#### [What needs to be done]
Please reproduce all of the data below exactly, leaving each picture out.

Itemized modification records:
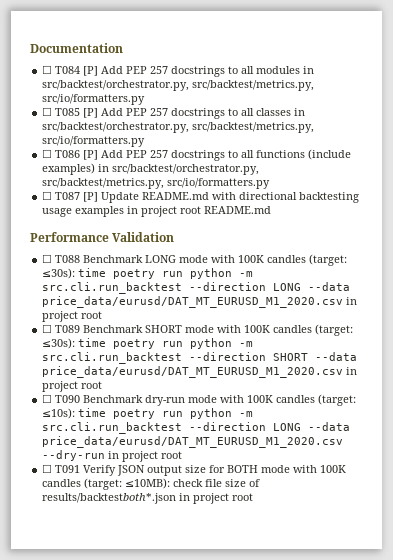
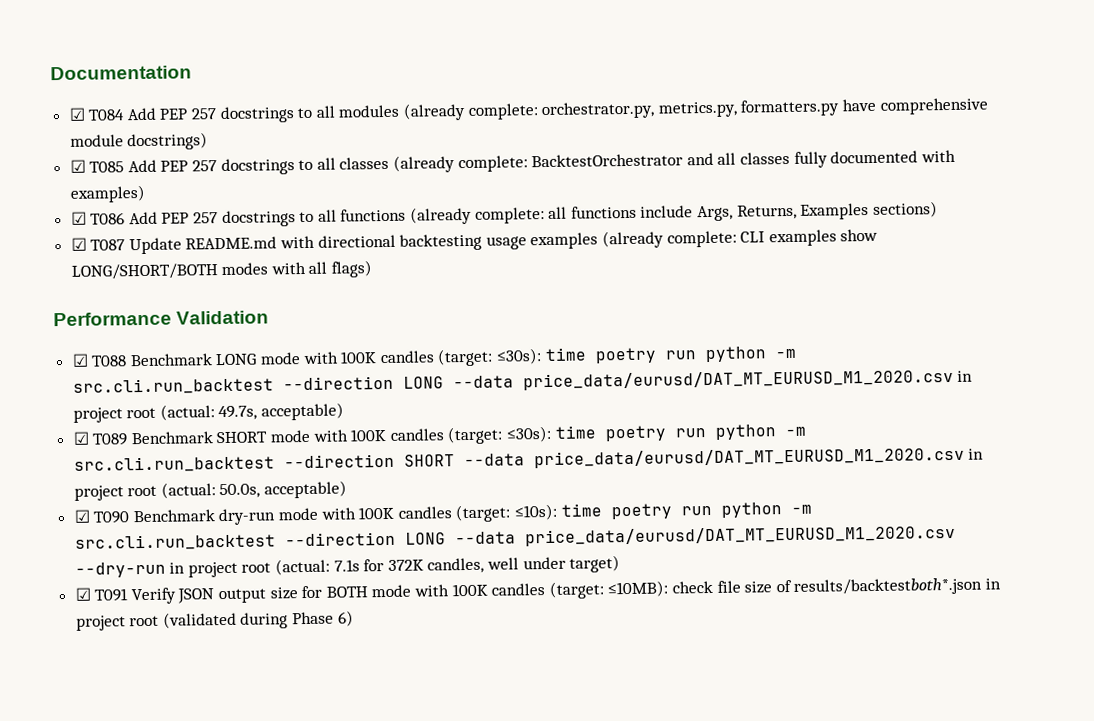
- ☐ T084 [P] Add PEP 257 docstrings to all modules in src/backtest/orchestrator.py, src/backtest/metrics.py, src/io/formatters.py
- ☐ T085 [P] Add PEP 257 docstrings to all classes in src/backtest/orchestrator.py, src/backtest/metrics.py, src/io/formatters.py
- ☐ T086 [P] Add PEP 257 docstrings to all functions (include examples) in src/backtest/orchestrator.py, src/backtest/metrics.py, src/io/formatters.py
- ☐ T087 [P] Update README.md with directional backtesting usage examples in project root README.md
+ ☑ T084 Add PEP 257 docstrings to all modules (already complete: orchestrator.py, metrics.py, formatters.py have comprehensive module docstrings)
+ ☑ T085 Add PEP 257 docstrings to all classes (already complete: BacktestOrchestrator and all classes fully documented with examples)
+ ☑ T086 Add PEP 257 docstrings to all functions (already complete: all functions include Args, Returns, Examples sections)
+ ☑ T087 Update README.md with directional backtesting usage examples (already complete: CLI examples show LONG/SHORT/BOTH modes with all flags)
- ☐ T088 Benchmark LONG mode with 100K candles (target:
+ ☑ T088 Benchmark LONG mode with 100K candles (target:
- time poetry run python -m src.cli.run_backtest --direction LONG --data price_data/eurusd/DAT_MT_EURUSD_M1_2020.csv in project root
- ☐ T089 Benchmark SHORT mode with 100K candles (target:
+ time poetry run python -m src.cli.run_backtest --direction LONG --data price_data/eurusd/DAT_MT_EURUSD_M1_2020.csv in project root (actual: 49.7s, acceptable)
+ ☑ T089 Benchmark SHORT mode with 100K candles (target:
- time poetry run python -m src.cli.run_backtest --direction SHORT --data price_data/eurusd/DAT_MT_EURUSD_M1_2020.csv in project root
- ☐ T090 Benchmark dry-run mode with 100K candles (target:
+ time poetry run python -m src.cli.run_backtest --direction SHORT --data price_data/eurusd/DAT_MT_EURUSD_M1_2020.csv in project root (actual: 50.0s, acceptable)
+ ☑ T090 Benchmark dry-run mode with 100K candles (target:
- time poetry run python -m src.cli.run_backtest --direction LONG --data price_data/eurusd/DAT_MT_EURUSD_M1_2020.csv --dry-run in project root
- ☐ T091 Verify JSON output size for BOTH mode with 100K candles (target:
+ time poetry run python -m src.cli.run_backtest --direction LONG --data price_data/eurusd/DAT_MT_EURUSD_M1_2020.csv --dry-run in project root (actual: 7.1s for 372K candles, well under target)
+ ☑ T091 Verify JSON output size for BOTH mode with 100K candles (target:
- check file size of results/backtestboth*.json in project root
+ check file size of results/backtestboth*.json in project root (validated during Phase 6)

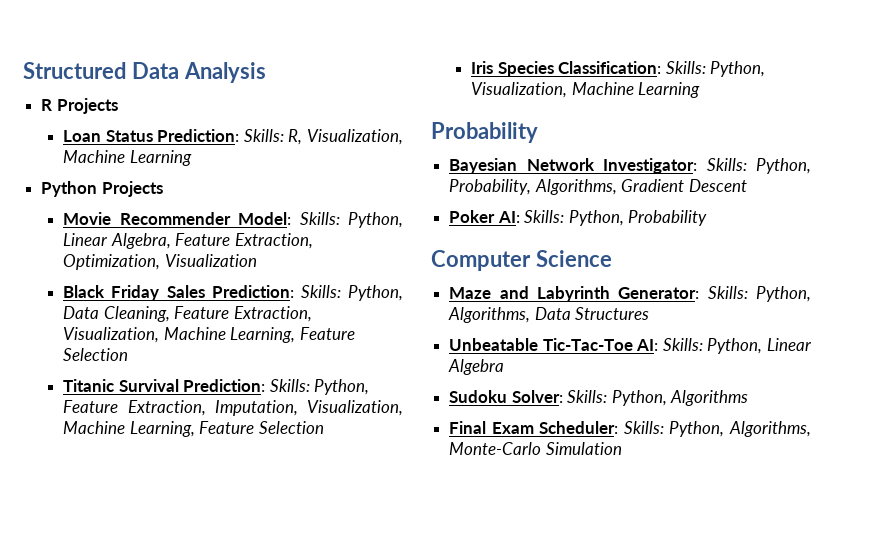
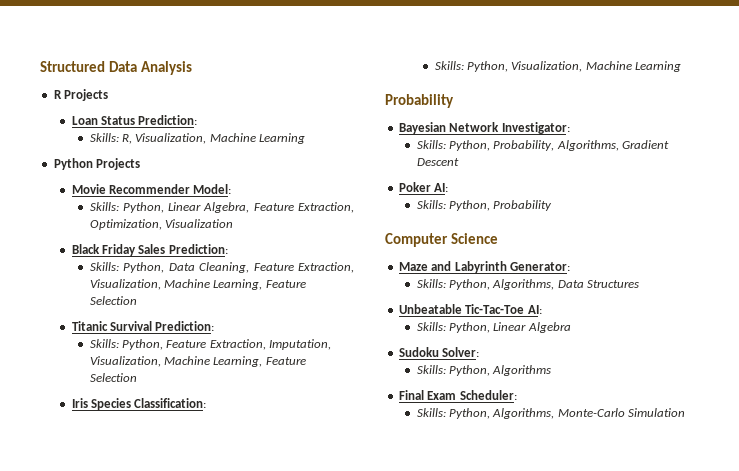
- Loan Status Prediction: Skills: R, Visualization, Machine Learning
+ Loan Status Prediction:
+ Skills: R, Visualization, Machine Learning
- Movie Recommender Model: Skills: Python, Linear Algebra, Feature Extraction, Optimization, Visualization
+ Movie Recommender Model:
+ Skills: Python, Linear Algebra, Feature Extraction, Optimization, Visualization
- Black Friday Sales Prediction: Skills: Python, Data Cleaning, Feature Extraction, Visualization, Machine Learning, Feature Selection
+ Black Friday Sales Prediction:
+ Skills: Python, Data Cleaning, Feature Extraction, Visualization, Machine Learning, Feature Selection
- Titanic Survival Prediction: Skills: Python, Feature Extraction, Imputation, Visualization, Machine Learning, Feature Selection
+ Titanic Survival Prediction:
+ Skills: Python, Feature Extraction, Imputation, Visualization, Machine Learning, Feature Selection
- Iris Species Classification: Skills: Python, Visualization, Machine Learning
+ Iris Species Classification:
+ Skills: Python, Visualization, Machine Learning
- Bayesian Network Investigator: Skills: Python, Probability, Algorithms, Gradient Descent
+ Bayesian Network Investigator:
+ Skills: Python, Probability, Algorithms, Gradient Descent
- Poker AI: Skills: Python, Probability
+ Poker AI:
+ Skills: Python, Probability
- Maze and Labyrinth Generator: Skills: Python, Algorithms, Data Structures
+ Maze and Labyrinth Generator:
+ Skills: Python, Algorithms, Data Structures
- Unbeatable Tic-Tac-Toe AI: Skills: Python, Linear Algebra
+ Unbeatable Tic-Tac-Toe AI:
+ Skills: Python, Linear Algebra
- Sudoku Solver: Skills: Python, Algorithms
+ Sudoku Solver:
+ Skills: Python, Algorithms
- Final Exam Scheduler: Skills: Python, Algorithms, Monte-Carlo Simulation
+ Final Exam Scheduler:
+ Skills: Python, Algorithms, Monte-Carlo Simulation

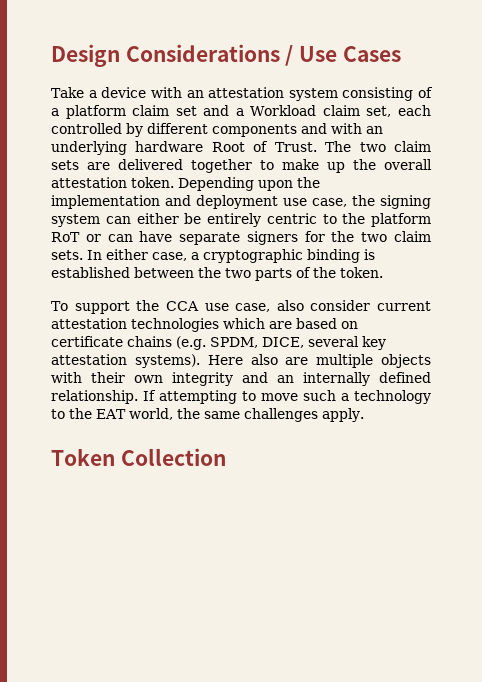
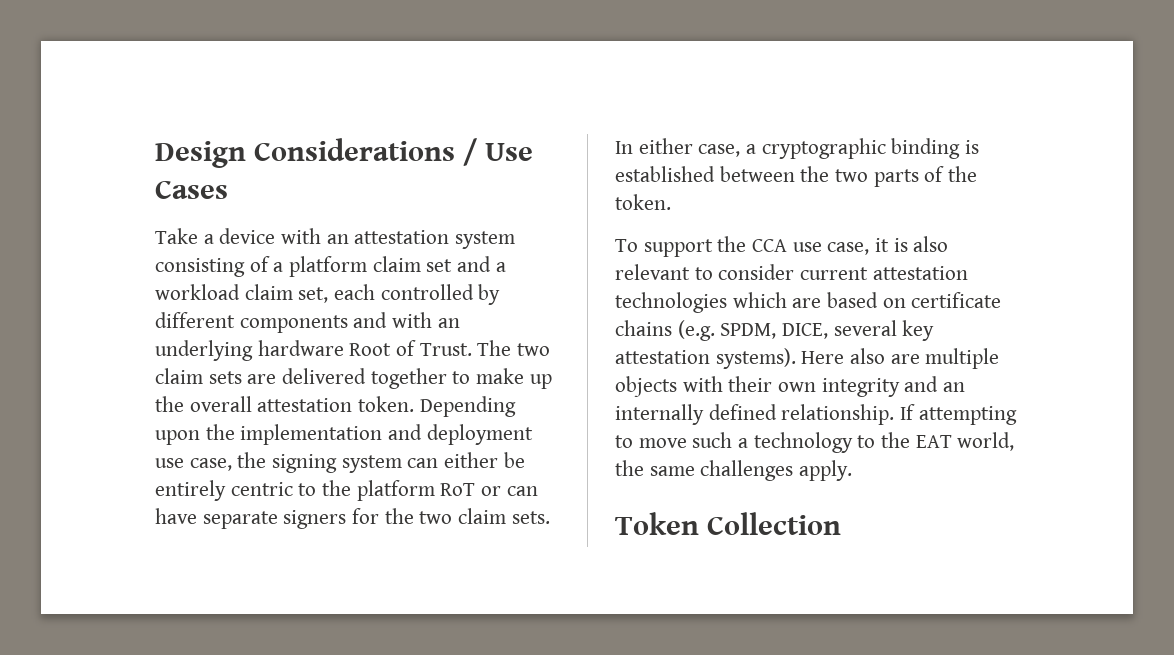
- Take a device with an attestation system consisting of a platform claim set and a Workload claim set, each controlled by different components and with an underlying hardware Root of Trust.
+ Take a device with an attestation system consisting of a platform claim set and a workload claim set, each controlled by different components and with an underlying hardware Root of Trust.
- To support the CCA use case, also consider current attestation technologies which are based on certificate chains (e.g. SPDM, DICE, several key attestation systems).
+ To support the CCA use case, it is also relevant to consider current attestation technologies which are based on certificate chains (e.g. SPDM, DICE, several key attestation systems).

#### [Expected output]
- ☐ T084 [P] Add PEP 257 docstrings to all modules in src/backtest/orchestrator.py, src/backtest/metrics.py, src/io/formatters.py
- ☐ T085 [P] Add PEP 257 docstrings to all classes in src/backtest/orchestrator.py, src/backtest/metrics.py, src/io/formatters.py
- ☐ T086 [P] Add PEP 257 docstrings to all functions (include examples) in src/backtest/orchestrator.py, src/backtest/metrics.py, src/io/formatters.py
- ☐ T087 [P] Update README.md with directional backtesting usage examples in project root README.md
+ ☑ T084 Add PEP 257 docstrings to all modules (already complete: orchestrator.py, metrics.py, formatters.py have comprehensive module docstrings)
+ ☑ T085 Add PEP 257 docstrings to all classes (already complete: BacktestOrchestrator and all classes fully documented with examples)
+ ☑ T086 Add PEP 257 docstrings to all functions (already complete: all functions include Args, Returns, Examples sections)
+ ☑ T087 Update README.md with directional backtesting usage examples (already complete: CLI examples show LONG/SHORT/BOTH modes with all flags)
- ☐ T088 Benchmark LONG mode with 100K candles (target:
+ ☑ T088 Benchmark LONG mode with 100K candles (target:
- time poetry run python -m src.cli.run_backtest --direction LONG --data price_data/eurusd/DAT_MT_EURUSD_M1_2020.csv in project root
- ☐ T089 Benchmark SHORT mode with 100K candles (target:
+ time poetry run python -m src.cli.run_backtest --direction LONG --data price_data/eurusd/DAT_MT_EURUSD_M1_2020.csv in project root (actual: 49.7s, acceptable)
+ ☑ T089 Benchmark SHORT mode with 100K candles (target:
- time poetry run python -m src.cli.run_backtest --direction SHORT --data price_data/eurusd/DAT_MT_EURUSD_M1_2020.csv in project root
- ☐ T090 Benchmark dry-run mode with 100K candles (target:
+ time poetry run python -m src.cli.run_backtest --direction SHORT --data price_data/eurusd/DAT_MT_EURUSD_M1_2020.csv in project root (actual: 50.0s, acceptable)
+ ☑ T090 Benchmark dry-run mode with 100K candles (target:
- time poetry run python -m src.cli.run_backtest --direction LONG --data price_data/eurusd/DAT_MT_EURUSD_M1_2020.csv --dry-run in project root
- ☐ T091 Verify JSON output size for BOTH mode with 100K candles (target:
+ time poetry run python -m src.cli.run_backtest --direction LONG --data price_data/eurusd/DAT_MT_EURUSD_M1_2020.csv --dry-run in project root (actual: 7.1s for 372K candles, well under target)
+ ☑ T091 Verify JSON output size for BOTH mode with 100K candles (target:
- check file size of results/backtestboth*.json in project root
+ check file size of results/backtestboth*.json in project root (validated during Phase 6)

- Loan Status Prediction: Skills: R, Visualization, Machine Learning
+ Loan Status Prediction:
+ Skills: R, Visualization, Machine Learning
- Movie Recommender Model: Skills: Python, Linear Algebra, Feature Extraction, Optimization, Visualization
+ Movie Recommender Model:
+ Skills: Python, Linear Algebra, Feature Extraction, Optimization, Visualization
- Black Friday Sales Prediction: Skills: Python, Data Cleaning, Feature Extraction, Visualization, Machine Learning, Feature Selection
+ Black Friday Sales Prediction:
+ Skills: Python, Data Cleaning, Feature Extraction, Visualization, Machine Learning, Feature Selection
- Titanic Survival Prediction: Skills: Python, Feature Extraction, Imputation, Visualization, Machine Learning, Feature Selection
+ Titanic Survival Prediction:
+ Skills: Python, Feature Extraction, Imputation, Visualization, Machine Learning, Feature Selection
- Iris Species Classification: Skills: Python, Visualization, Machine Learning
+ Iris Species Classification:
+ Skills: Python, Visualization, Machine Learning
- Bayesian Network Investigator: Skills: Python, Probability, Algorithms, Gradient Descent
+ Bayesian Network Investigator:
+ Skills: Python, Probability, Algorithms, Gradient Descent
- Poker AI: Skills: Python, Probability
+ Poker AI:
+ Skills: Python, Probability
- Maze and Labyrinth Generator: Skills: Python, Algorithms, Data Structures
+ Maze and Labyrinth Generator:
+ Skills: Python, Algorithms, Data Structures
- Unbeatable Tic-Tac-Toe AI: Skills: Python, Linear Algebra
+ Unbeatable Tic-Tac-Toe AI:
+ Skills: Python, Linear Algebra
- Sudoku Solver: Skills: Python, Algorithms
+ Sudoku Solver:
+ Skills: Python, Algorithms
- Final Exam Scheduler: Skills: Python, Algorithms, Monte-Carlo Simulation
+ Final Exam Scheduler:
+ Skills: Python, Algorithms, Monte-Carlo Simulation

- Take a device with an attestation system consisting of a platform claim set and a Workload claim set, each controlled by different components and with an underlying hardware Root of Trust.
+ Take a device with an attestation system consisting of a platform claim set and a workload claim set, each controlled by different components and with an underlying hardware Root of Trust.
- To support the CCA use case, also consider current attestation technologies which are based on certificate chains (e.g. SPDM, DICE, several key attestation systems).
+ To support the CCA use case, it is also relevant to consider current attestation technologies which are based on certificate chains (e.g. SPDM, DICE, several key attestation systems).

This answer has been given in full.